**HOW TO COMPLETE THIS TASK:** Your answer should be the lines from the start of the records through the line with "-67,21 +67,21 @@", copied word for word.

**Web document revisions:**
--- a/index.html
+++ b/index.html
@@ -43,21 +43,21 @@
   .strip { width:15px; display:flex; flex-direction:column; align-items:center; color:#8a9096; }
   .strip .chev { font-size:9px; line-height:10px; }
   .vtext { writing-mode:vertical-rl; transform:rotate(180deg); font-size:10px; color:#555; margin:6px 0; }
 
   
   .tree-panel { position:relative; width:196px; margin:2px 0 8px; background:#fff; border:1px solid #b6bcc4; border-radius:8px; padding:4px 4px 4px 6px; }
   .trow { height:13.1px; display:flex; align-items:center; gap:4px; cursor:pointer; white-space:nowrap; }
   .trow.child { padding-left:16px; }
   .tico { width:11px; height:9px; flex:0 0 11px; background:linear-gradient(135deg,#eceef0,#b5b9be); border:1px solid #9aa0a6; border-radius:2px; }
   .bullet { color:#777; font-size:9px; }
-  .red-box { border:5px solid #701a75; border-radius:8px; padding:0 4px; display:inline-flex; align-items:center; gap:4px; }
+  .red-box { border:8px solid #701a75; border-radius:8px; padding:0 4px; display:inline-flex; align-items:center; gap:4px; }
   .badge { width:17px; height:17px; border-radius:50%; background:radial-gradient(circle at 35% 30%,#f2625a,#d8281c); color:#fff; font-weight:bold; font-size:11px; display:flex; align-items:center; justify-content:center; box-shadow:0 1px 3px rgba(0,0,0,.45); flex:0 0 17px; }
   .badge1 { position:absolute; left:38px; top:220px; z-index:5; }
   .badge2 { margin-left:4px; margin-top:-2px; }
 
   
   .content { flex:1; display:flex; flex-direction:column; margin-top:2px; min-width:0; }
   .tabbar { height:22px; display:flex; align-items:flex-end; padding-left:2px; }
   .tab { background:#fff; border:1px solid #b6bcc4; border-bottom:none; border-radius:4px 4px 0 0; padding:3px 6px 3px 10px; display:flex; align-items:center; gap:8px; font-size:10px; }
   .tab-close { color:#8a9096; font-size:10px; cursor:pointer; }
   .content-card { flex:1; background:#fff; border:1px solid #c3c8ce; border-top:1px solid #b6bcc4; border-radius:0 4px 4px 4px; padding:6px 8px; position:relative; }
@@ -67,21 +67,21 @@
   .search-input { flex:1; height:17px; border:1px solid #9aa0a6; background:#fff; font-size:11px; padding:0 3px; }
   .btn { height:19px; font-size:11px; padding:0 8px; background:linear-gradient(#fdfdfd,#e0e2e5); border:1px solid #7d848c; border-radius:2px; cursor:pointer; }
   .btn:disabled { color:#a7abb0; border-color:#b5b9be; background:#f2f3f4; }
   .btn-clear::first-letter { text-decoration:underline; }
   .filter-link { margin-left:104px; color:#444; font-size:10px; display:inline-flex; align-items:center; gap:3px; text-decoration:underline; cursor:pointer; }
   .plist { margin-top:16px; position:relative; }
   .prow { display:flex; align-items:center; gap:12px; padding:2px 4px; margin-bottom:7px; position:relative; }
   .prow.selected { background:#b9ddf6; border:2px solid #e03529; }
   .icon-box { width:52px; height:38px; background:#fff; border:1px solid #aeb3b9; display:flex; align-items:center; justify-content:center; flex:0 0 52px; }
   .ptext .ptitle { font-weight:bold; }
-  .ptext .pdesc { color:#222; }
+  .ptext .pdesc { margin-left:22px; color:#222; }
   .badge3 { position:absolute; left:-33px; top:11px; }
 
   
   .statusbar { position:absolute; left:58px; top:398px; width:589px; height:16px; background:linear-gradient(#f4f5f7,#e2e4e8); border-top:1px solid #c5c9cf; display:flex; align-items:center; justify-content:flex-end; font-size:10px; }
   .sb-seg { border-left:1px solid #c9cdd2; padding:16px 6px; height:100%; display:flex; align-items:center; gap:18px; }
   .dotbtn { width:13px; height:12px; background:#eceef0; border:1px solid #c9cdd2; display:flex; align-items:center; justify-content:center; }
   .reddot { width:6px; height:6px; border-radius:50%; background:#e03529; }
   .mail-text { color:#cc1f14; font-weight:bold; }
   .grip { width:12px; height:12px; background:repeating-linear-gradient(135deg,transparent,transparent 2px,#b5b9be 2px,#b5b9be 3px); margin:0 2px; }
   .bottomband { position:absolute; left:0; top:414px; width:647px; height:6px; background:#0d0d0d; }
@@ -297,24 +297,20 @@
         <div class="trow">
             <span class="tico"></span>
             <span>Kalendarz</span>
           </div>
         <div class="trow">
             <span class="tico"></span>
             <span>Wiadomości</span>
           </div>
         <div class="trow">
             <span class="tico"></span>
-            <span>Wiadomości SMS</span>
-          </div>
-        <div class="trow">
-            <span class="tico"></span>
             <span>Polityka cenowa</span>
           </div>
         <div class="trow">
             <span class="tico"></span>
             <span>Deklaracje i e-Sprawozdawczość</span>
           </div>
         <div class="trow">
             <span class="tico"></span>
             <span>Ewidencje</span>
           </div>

**FINISHED TASK:**
--- a/index.html
+++ b/index.html
@@ -43,21 +43,21 @@
   .strip { width:15px; display:flex; flex-direction:column; align-items:center; color:#8a9096; }
   .strip .chev { font-size:9px; line-height:10px; }
   .vtext { writing-mode:vertical-rl; transform:rotate(180deg); font-size:10px; color:#555; margin:6px 0; }
 
   
   .tree-panel { position:relative; width:196px; margin:2px 0 8px; background:#fff; border:1px solid #b6bcc4; border-radius:8px; padding:4px 4px 4px 6px; }
   .trow { height:13.1px; display:flex; align-items:center; gap:4px; cursor:pointer; white-space:nowrap; }
   .trow.child { padding-left:16px; }
   .tico { width:11px; height:9px; flex:0 0 11px; background:linear-gradient(135deg,#eceef0,#b5b9be); border:1px solid #9aa0a6; border-radius:2px; }
   .bullet { color:#777; font-size:9px; }
-  .red-box { border:5px solid #701a75; border-radius:8px; padding:0 4px; display:inline-flex; align-items:center; gap:4px; }
+  .red-box { border:8px solid #701a75; border-radius:8px; padding:0 4px; display:inline-flex; align-items:center; gap:4px; }
   .badge { width:17px; height:17px; border-radius:50%; background:radial-gradient(circle at 35% 30%,#f2625a,#d8281c); color:#fff; font-weight:bold; font-size:11px; display:flex; align-items:center; justify-content:center; box-shadow:0 1px 3px rgba(0,0,0,.45); flex:0 0 17px; }
   .badge1 { position:absolute; left:38px; top:220px; z-index:5; }
   .badge2 { margin-left:4px; margin-top:-2px; }
 
   
   .content { flex:1; display:flex; flex-direction:column; margin-top:2px; min-width:0; }
   .tabbar { height:22px; display:flex; align-items:flex-end; padding-left:2px; }
   .tab { background:#fff; border:1px solid #b6bcc4; border-bottom:none; border-radius:4px 4px 0 0; padding:3px 6px 3px 10px; display:flex; align-items:center; gap:8px; font-size:10px; }
   .tab-close { color:#8a9096; font-size:10px; cursor:pointer; }
   .content-card { flex:1; background:#fff; border:1px solid #c3c8ce; border-top:1px solid #b6bcc4; border-radius:0 4px 4px 4px; padding:6px 8px; position:relative; }
@@ -67,21 +67,21 @@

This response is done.